WHAT TO PRODUCE => In the data below, find each line that contains the word "runtime" and copy it.

RECORDED INFORMATION: Begin

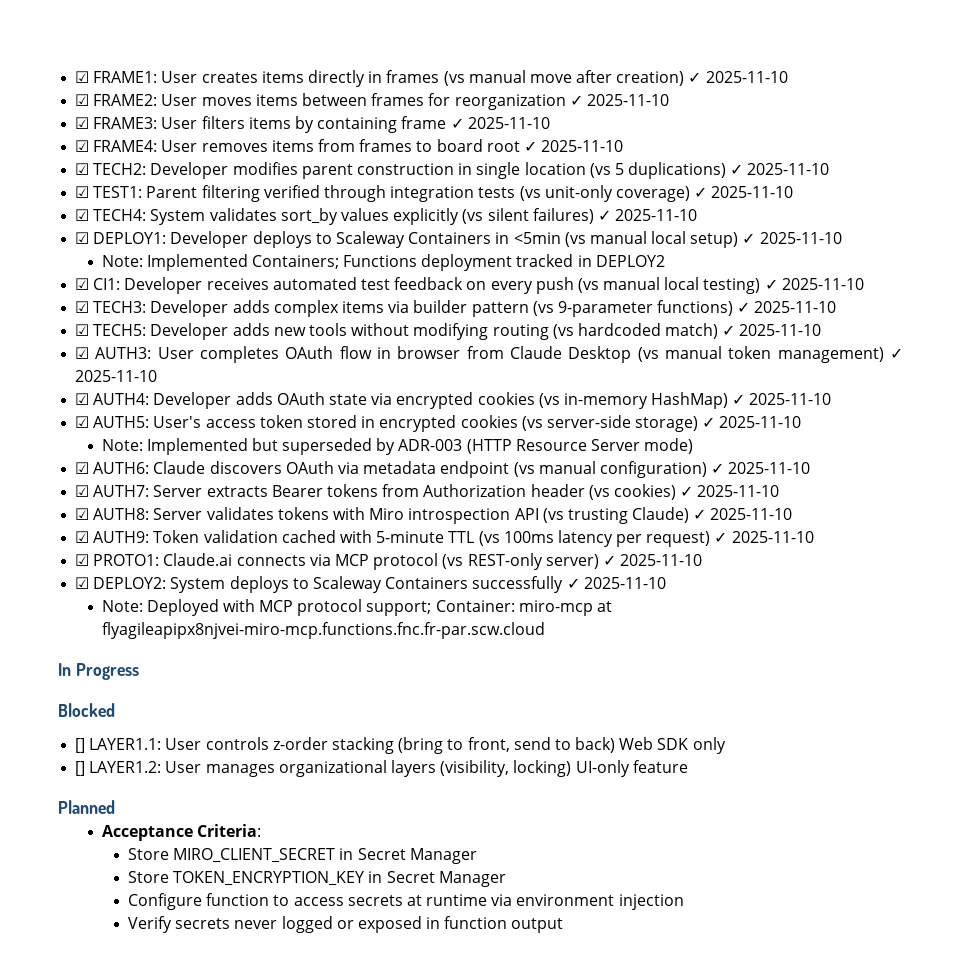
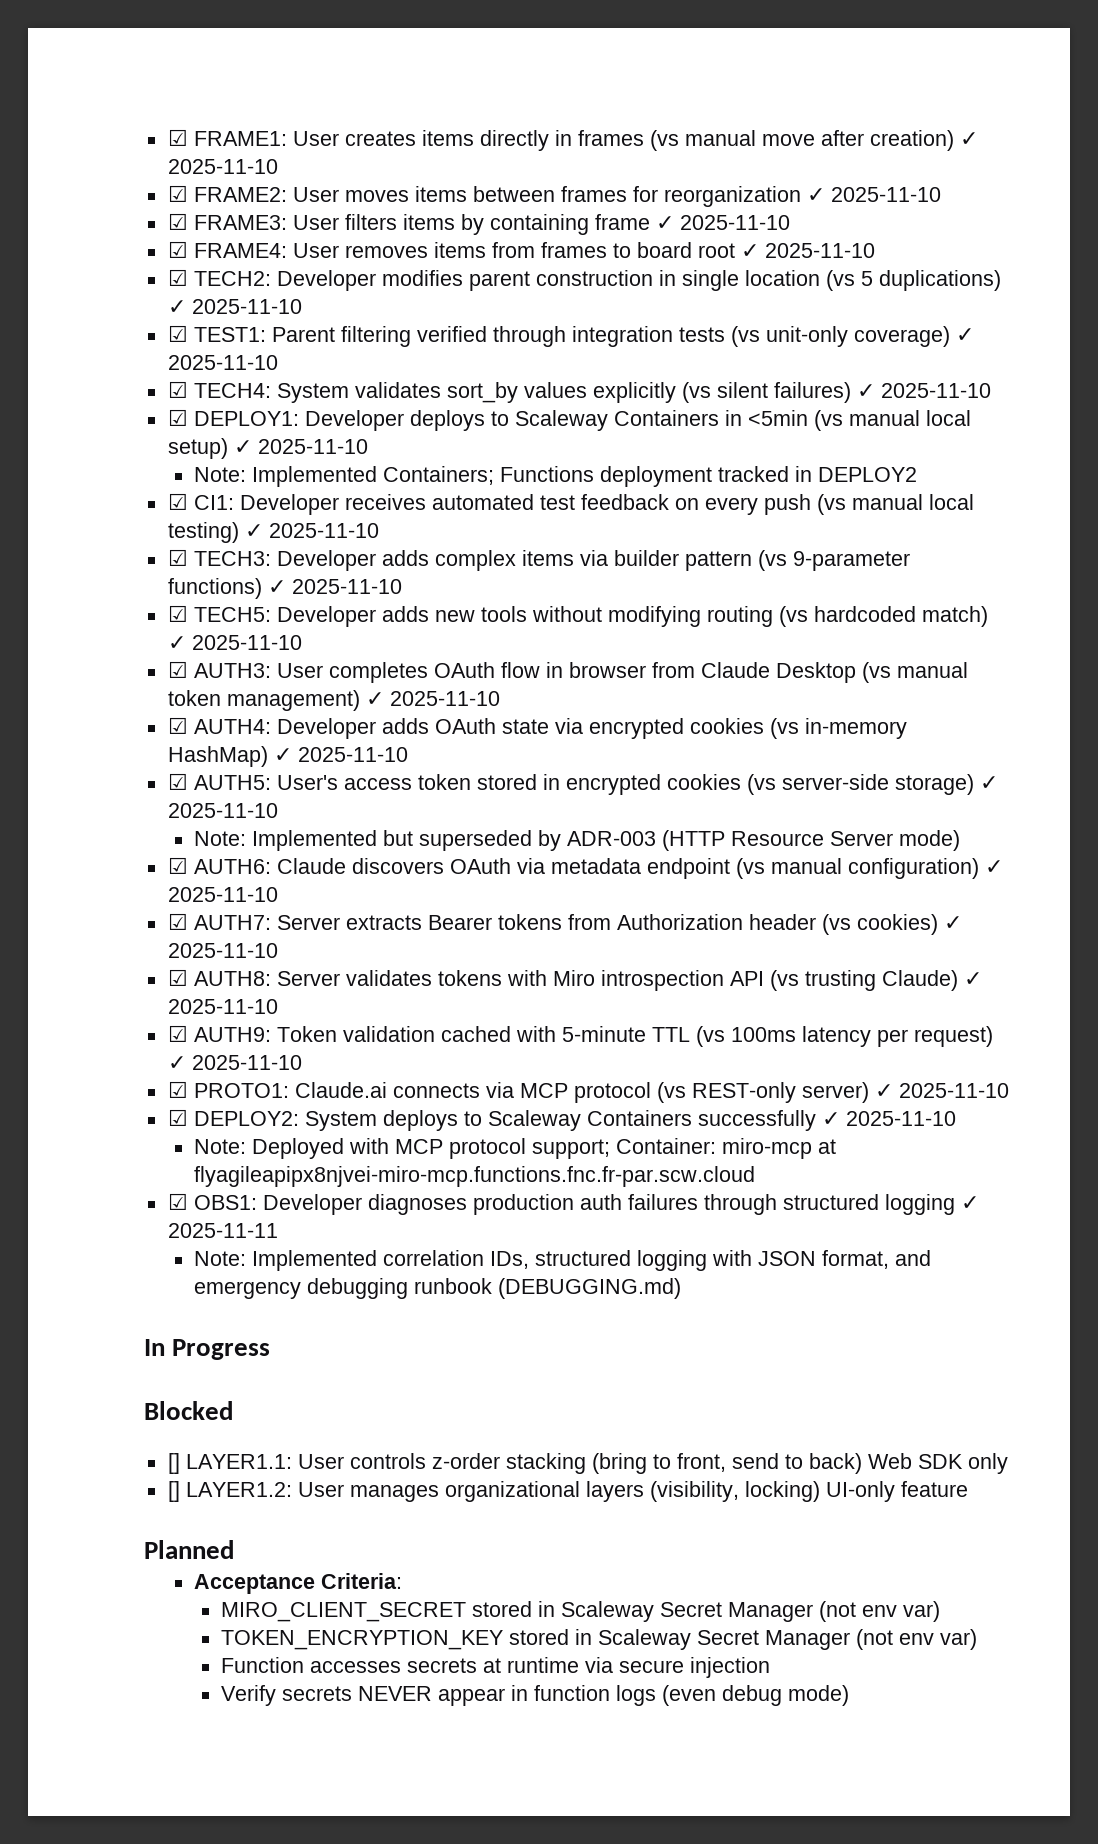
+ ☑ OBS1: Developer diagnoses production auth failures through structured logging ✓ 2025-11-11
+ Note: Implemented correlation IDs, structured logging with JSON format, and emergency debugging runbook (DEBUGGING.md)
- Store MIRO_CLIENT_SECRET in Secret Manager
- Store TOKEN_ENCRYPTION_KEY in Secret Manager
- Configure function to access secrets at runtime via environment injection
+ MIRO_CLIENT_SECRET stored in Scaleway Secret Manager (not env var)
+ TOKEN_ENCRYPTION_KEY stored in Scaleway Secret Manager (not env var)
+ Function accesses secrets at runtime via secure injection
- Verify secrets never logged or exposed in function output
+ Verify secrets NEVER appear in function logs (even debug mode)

RECORDED INFORMATION: End
RECORDED INFORMATION: Begin

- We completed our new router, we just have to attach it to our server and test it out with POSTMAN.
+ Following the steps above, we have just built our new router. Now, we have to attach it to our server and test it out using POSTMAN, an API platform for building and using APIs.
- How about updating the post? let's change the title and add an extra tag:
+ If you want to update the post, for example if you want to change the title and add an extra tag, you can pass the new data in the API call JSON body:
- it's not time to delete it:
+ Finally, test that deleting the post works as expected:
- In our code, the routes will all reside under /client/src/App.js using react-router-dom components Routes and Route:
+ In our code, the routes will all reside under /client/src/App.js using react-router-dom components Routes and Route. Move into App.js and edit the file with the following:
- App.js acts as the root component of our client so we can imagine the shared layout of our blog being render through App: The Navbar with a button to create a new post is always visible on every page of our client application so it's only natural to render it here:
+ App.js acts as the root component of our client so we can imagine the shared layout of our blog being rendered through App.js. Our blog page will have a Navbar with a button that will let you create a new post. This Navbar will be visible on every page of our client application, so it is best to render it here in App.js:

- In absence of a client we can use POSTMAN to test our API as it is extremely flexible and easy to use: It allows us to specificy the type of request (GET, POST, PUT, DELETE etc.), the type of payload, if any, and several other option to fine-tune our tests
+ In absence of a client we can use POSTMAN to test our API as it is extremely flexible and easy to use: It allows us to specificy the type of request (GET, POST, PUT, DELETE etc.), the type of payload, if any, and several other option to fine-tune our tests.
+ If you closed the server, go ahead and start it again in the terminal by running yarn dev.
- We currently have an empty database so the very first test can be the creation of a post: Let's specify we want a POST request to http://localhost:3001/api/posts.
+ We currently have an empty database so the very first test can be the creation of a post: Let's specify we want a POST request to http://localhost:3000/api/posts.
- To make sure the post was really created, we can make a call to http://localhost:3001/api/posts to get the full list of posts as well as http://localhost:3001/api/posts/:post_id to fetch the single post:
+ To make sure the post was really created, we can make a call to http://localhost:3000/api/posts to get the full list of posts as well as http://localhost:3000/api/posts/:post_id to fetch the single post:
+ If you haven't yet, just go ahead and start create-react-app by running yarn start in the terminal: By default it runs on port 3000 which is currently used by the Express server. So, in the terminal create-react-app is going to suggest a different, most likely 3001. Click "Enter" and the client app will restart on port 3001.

RECORDED INFORMATION: End

SOLVED EXERCISE =>
- Configure function to access secrets at runtime via environment injection
+ Function accesses secrets at runtime via secure injection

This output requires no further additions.